_GOAL OF THE EXERCISE_
For the listing below, return the line containing "(451, 864) none", the line containing "[210,1129,220,1140] 0 -> [157,597,163,605] 6", and all lines in between, exactly as written and nothing else.

_THE RECORDS_
Segment Open

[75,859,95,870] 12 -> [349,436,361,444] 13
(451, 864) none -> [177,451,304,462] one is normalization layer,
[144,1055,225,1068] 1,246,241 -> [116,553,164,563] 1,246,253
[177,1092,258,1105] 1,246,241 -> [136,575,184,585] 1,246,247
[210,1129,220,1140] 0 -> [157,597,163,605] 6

Segment Closed
Segment Open

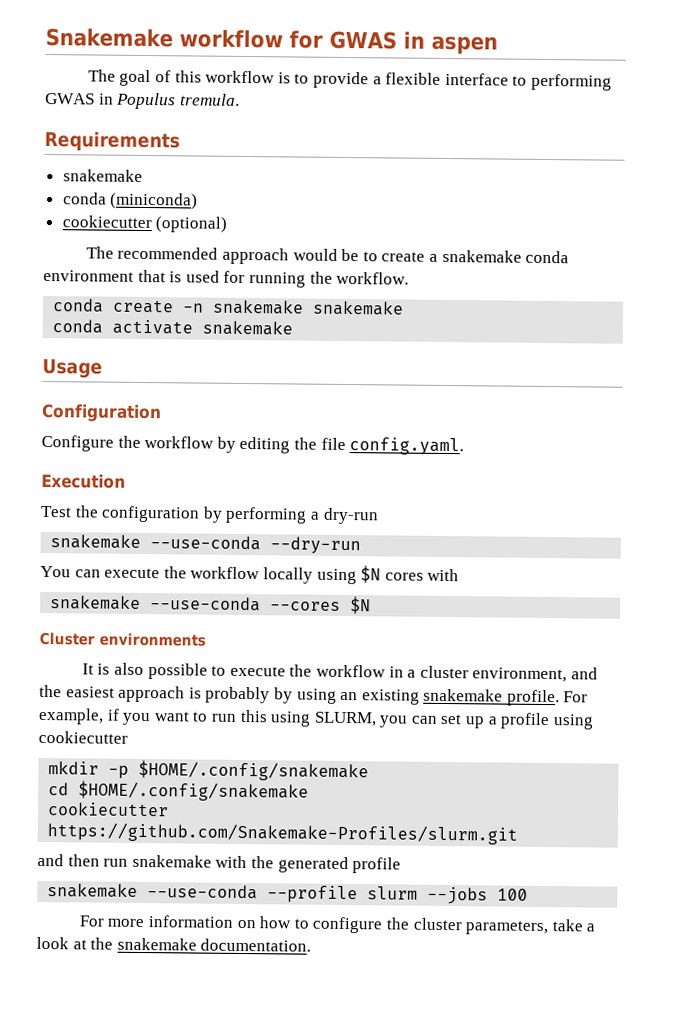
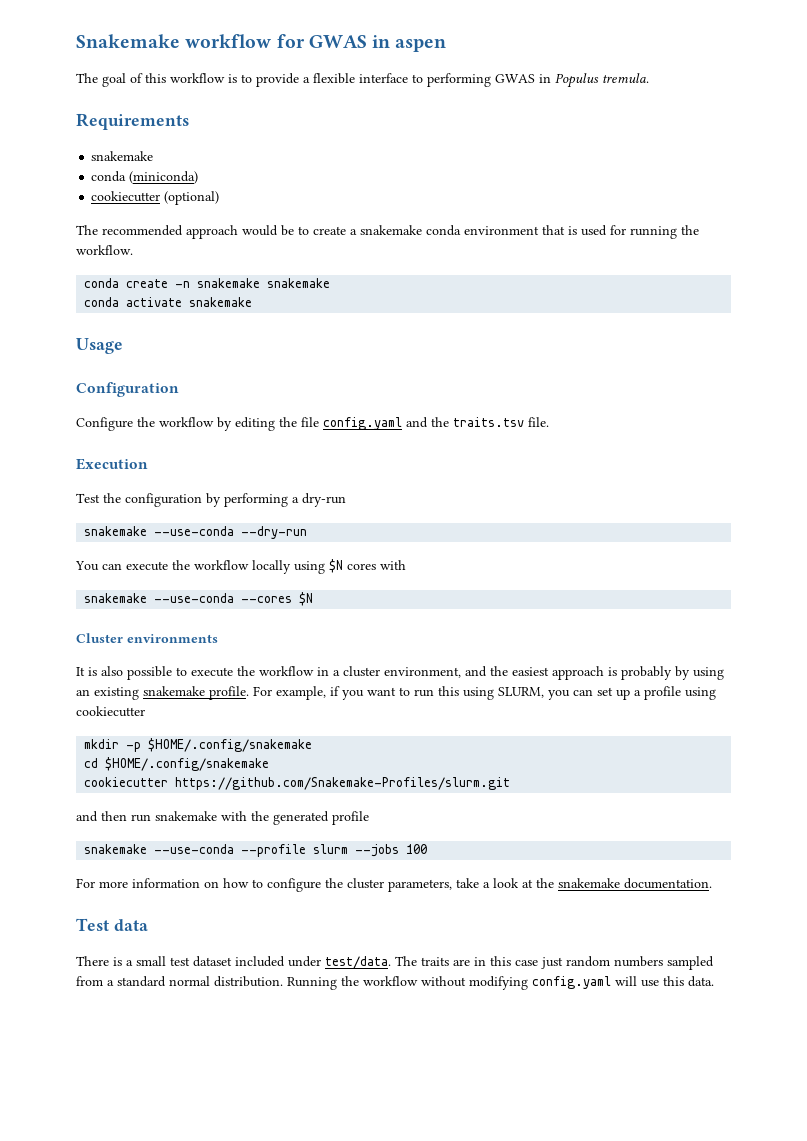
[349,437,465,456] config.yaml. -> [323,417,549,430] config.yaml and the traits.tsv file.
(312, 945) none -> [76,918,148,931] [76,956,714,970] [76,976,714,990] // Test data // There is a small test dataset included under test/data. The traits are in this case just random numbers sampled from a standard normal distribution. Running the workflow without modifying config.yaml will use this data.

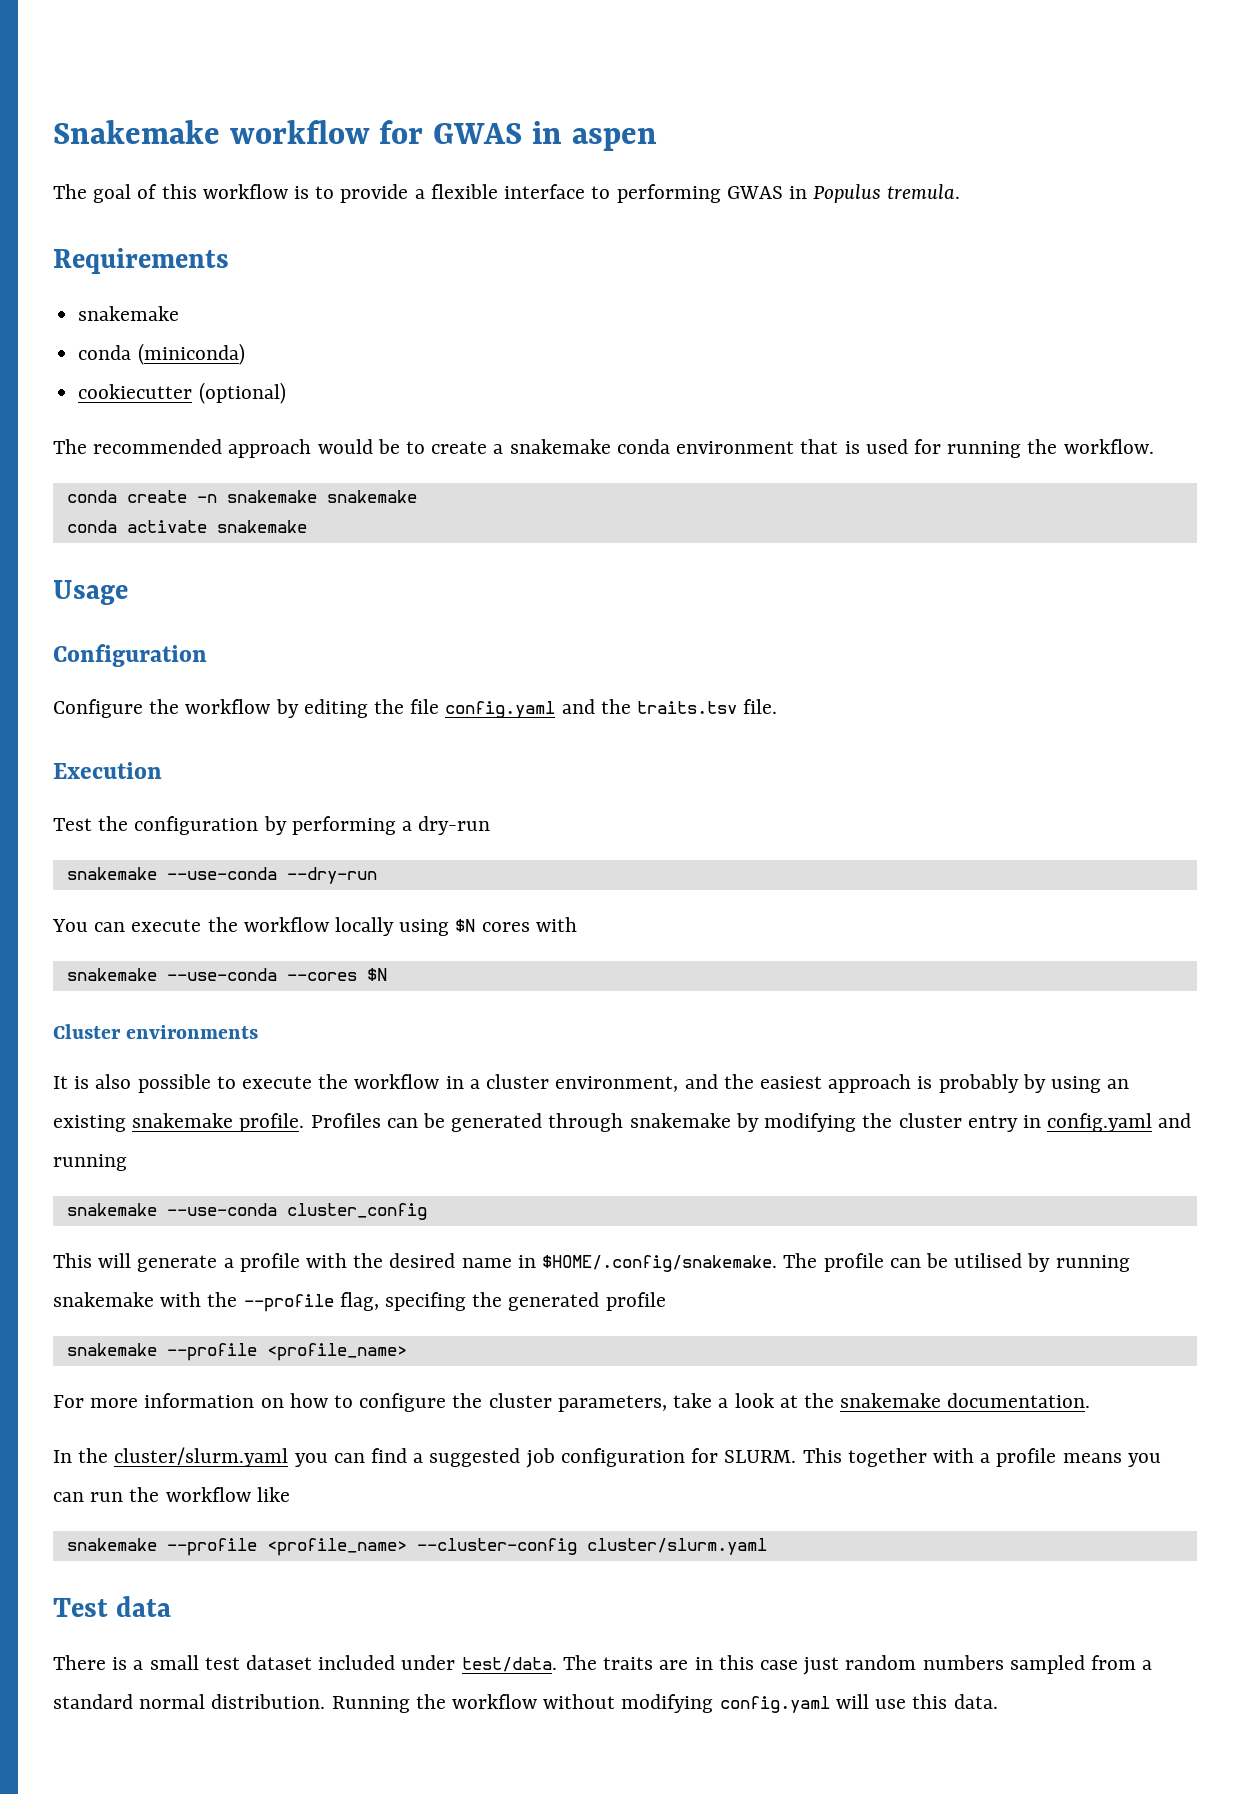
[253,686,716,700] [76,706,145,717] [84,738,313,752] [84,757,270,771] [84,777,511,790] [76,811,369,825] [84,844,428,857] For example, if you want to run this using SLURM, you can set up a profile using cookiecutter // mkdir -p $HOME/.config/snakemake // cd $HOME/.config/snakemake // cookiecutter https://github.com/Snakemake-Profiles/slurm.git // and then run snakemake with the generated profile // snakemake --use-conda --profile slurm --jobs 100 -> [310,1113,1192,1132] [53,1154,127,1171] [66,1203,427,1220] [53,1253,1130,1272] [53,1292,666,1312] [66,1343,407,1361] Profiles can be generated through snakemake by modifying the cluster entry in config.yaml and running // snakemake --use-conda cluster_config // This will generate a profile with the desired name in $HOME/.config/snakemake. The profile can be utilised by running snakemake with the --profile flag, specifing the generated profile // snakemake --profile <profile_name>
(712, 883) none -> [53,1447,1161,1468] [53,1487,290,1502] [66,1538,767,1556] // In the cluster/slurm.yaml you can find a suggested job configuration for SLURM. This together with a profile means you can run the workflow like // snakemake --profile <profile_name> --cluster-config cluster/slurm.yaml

Segment Closed

_RESULT FOR THIS TASK_
(451, 864) none -> [177,451,304,462] one is normalization layer,
[144,1055,225,1068] 1,246,241 -> [116,553,164,563] 1,246,253
[177,1092,258,1105] 1,246,241 -> [136,575,184,585] 1,246,247
[210,1129,220,1140] 0 -> [157,597,163,605] 6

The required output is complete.